Sea Launch deal finalized?

The competition heats up? Two articles today in the Russia press suggest that either their settlement deal with Boeing over bankrupt Sea Launch is either on the verge of signing or the Russians are trying to pressure Boeing to an agreement by use of the press.

The first article says that a final agreement is about to be signed, but provides no date or indication from Boeing that they have agreed to terms. The second announces that the private Russian company that is acquiring Sea Launch from the Russian government to compete in the commercial launch market has been given a launch license by the Russian government, and will launch its first rocket from Baikonur later this year, using the Ukrainian Zenit-M rocket that was designed to fly from the Sea Launch floating platform. .This launch is intended as a test flight prior to restarting launches from the Sea Launch platform itself.

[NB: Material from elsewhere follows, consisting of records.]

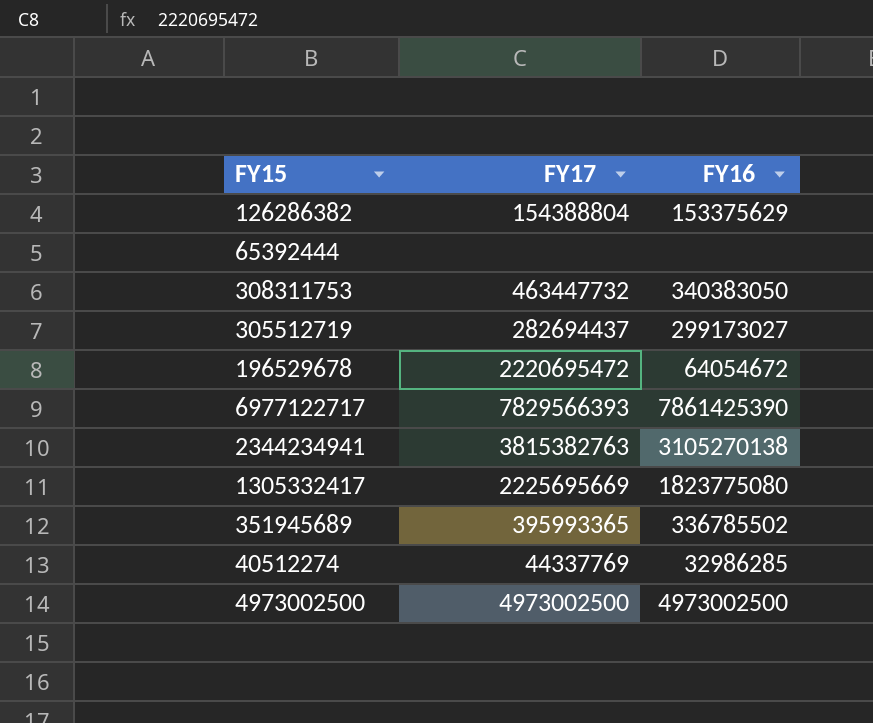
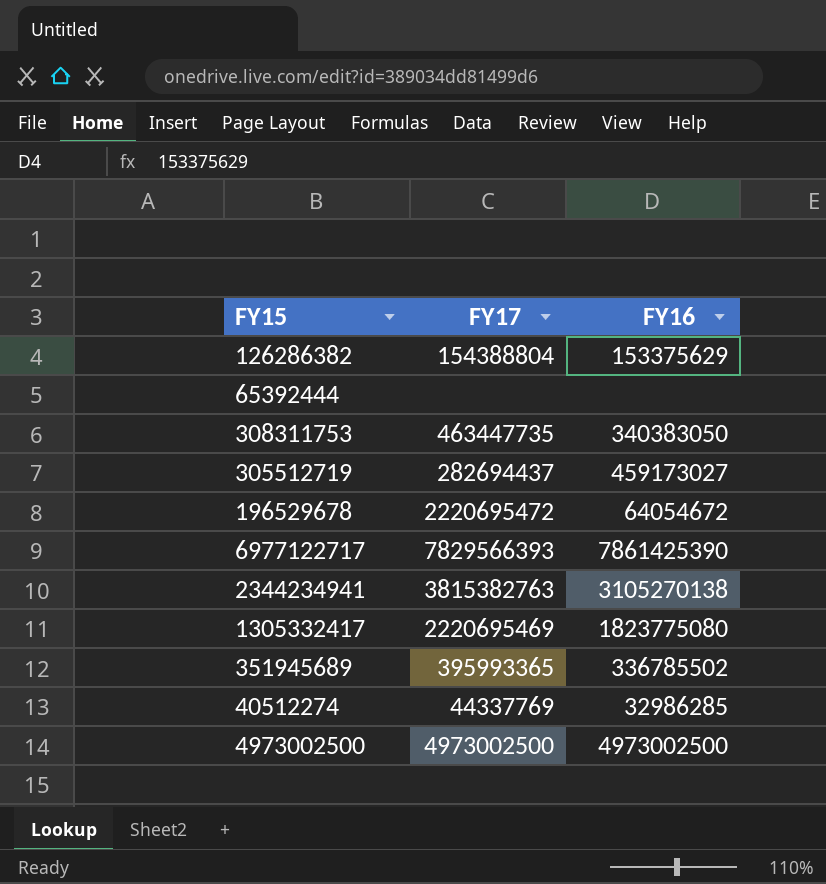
308311753 | FY17: 463447732 -> 463447735
305512719 | FY16: 299173027 -> 459173027
1305332417 | FY17: 2225695669 -> 2220695469

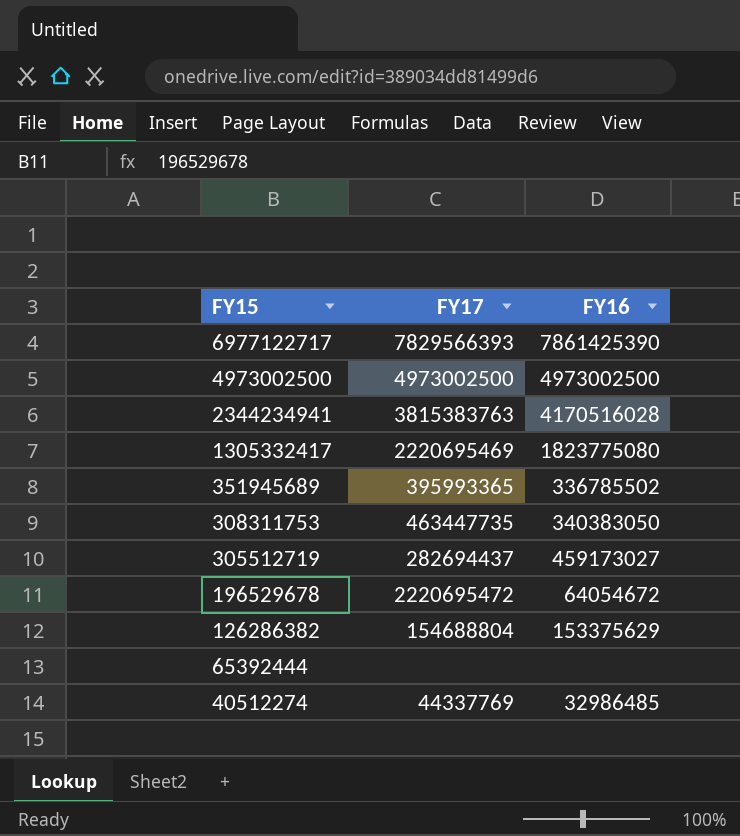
row order: none -> FY15 descending
2344234941 | FY17: 3815382763 -> 3815383763
2344234941 | FY16: 3105270138 -> 4170516028
126286382 | FY17: 154388804 -> 154688804
40512274 | FY16: 32986285 -> 32986485

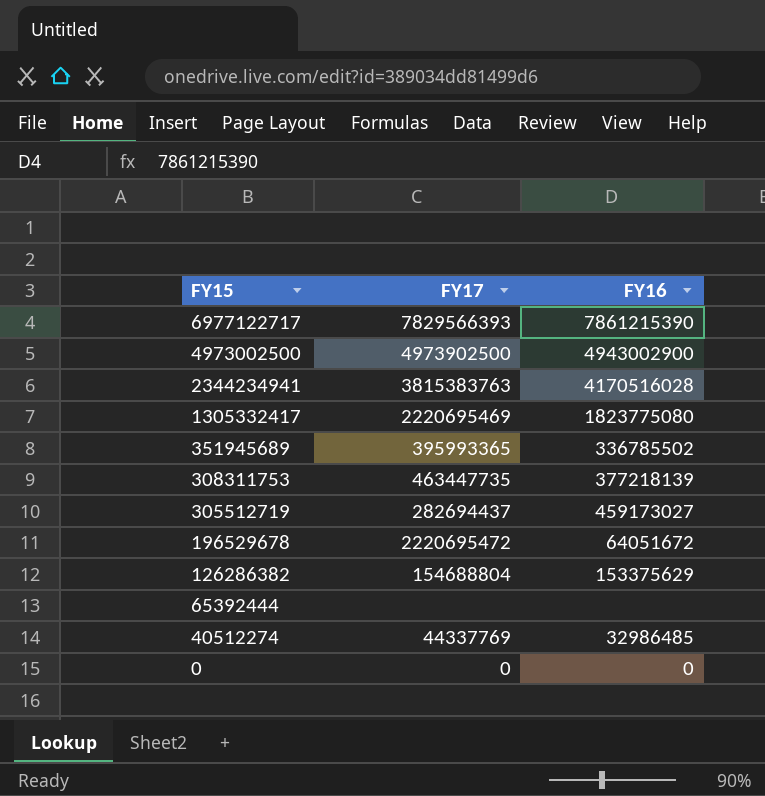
6977122717 | FY16: 7861425390 -> 7861215390
4973002500 | FY17: 4973002500 -> 4973902500
4973002500 | FY16: 4973002500 -> 4943002900
308311753 | FY16: 340383050 -> 377218139
196529678 | FY16: 64054672 -> 64051672
row 0: none -> 0 | 0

The complexity of this Sea Launch situation boggles my mind. Russia has sold Sea Launch to a private Russian airline company, S7, which will use a Ukrainian rocket to launch satellites from the Sea Launch platform. Before that can happen however Russia has to settle its dispute with Boeing, which won a $300+ million settlement in court over the breakup of their Sea Launch partnership. That settlement reportedly includes free passenger seats on Soyuz flights to ISS, which Boeing is reportedly offering to sell to NASA, which might need them. Meanwhile, Russia does not seem to have a problem with a Russian company using a Ukrainian rocket, even though Russia itself has completely banned the use of Ukrainian equipment on any of its own space rockets or capsules.

The business of commercial space sometimes amazes me.

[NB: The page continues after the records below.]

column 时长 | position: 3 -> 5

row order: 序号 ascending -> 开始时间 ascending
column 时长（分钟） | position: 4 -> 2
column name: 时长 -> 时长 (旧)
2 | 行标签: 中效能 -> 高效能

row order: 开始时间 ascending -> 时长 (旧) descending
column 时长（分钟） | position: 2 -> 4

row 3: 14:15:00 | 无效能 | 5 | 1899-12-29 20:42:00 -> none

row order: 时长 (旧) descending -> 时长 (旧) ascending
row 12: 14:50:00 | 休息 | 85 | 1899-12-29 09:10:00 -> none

Posted in the airport terminal in Belize City. We are waiting for everyone to arrive to take a van together to our resort, Maya Mountain Lodge.

Dragon aborts berthing with ISS

Because the spacecraft had apparently rendezvoused with ISS about 15 minutes early today, the computers on Dragon aborted the berthing, backing off to try again tomorrow.

No explanation as to why the spacecraft arrived so much earlier than expected, though it is reported to be in excellent shape.

Posted above the Gulf of Mexico, which appears very calm today.